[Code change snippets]
%%

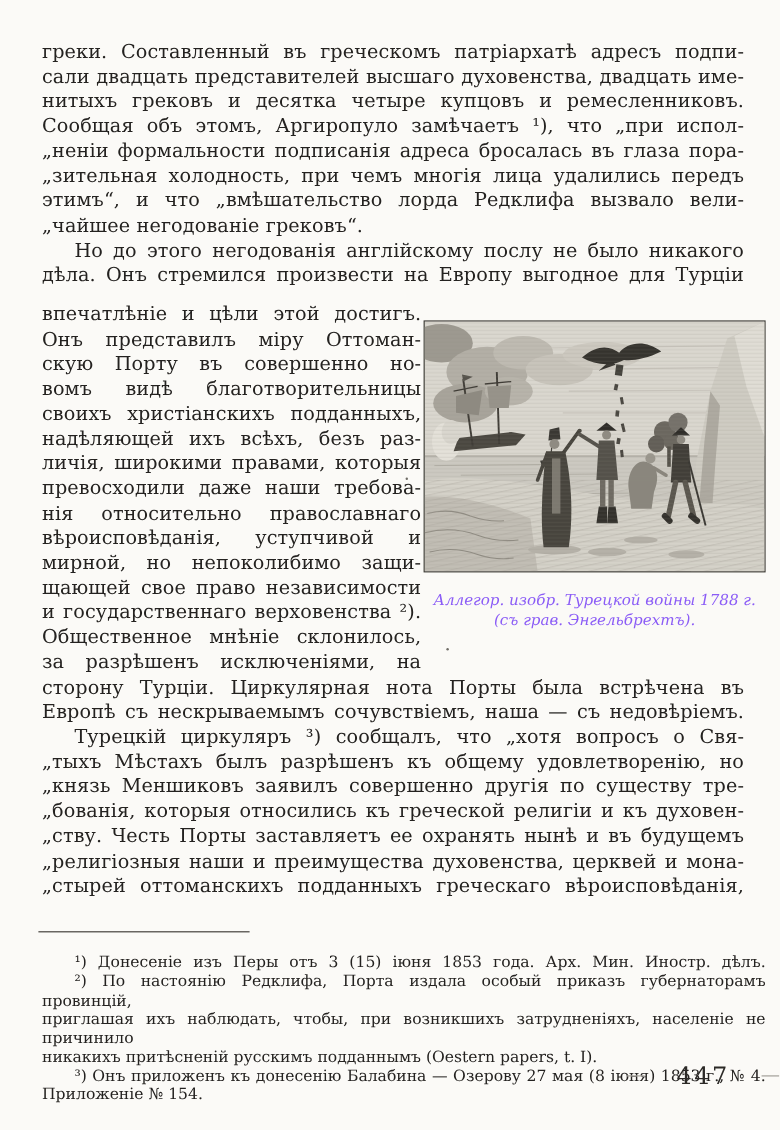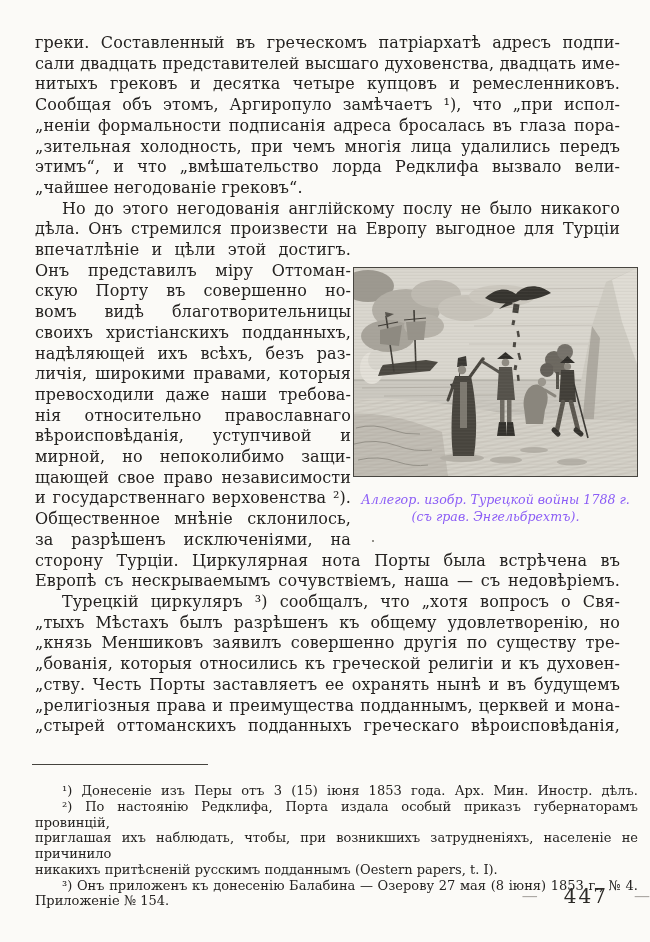--- a/index.html
+++ b/index.html
@@ -19,7 +19,7 @@
   .ind{text-indent:27px;}
   .full{margin-right:18px;}
   .secb{display:flex;align-items:flex-start;}
-  .ncol{width:316px;}
+  .ncol{width:316px;margin-top:12px;}
   .figwrap{width:285px;margin-left:auto;margin-top:27px;}
   .engframe{
     width:283px;height:208px;border:1px solid #474540;

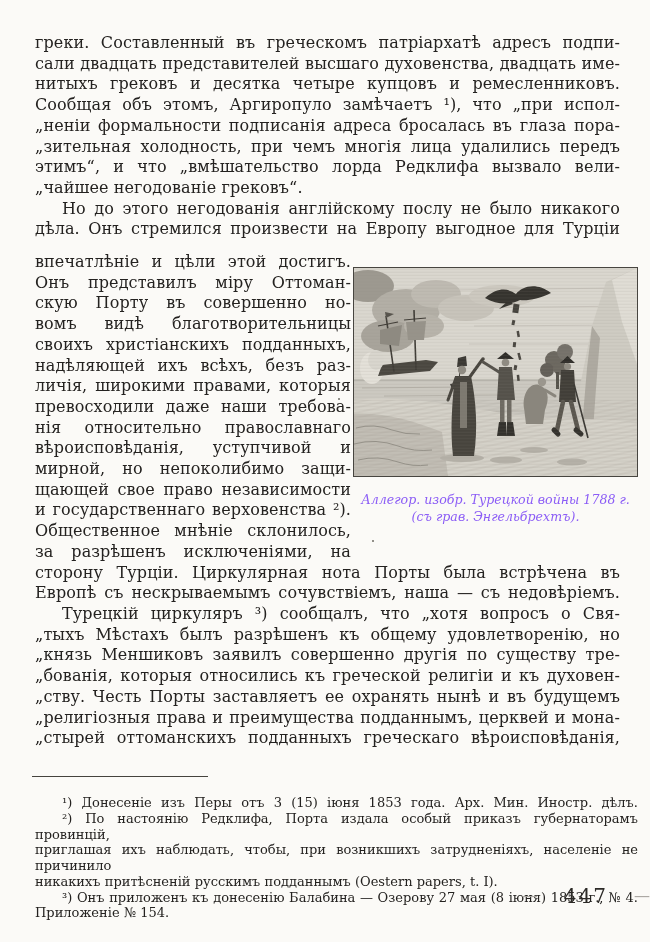--- a/index.html
+++ b/index.html
@@ -240,7 +240,7 @@
       <div class="bl full">„князь Меншиковъ заявилъ совершенно другія по существу тре-</div>
       <div class="bl full">„бованія, которыя относились къ греческой религіи и къ духовен-</div>
       <div class="bl full">„ству. Честь Порты заставляетъ ее охранять нынѣ и въ будущемъ</div>
-      <div class="bl full">„религіозныя права и преимущества подданнымъ, церквей и мона-</div>
+      <div class="bl full">„религіозныя наши и преимущества духовенства, церквей и мона-</div>
       <div class="bl full">„стырей оттоманскихъ подданныхъ греческаго вѣроисповѣданія,</div>
     </div>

%%

*EXERCISE PROMPT*
Apart from the pictures, write every entry out again exactly.

*ANSWER FOR THE TASK*
--- a/index.html
+++ b/index.html
@@ -19,7 +19,7 @@
   .ind{text-indent:27px;}
   .full{margin-right:18px;}
   .secb{display:flex;align-items:flex-start;}
-  .ncol{width:316px;}
+  .ncol{width:316px;margin-top:12px;}
   .figwrap{width:285px;margin-left:auto;margin-top:27px;}
   .engframe{
     width:283px;height:208px;border:1px solid #474540;

--- a/index.html
+++ b/index.html
@@ -240,7 +240,7 @@
       <div class="bl full">„князь Меншиковъ заявилъ совершенно другія по существу тре-</div>
       <div class="bl full">„бованія, которыя относились къ греческой религіи и къ духовен-</div>
       <div class="bl full">„ству. Честь Порты заставляетъ ее охранять нынѣ и въ будущемъ</div>
-      <div class="bl full">„религіозныя права и преимущества подданнымъ, церквей и мона-</div>
+      <div class="bl full">„религіозныя наши и преимущества духовенства, церквей и мона-</div>
       <div class="bl full">„стырей оттоманскихъ подданныхъ греческаго вѣроисповѣданія,</div>
     </div>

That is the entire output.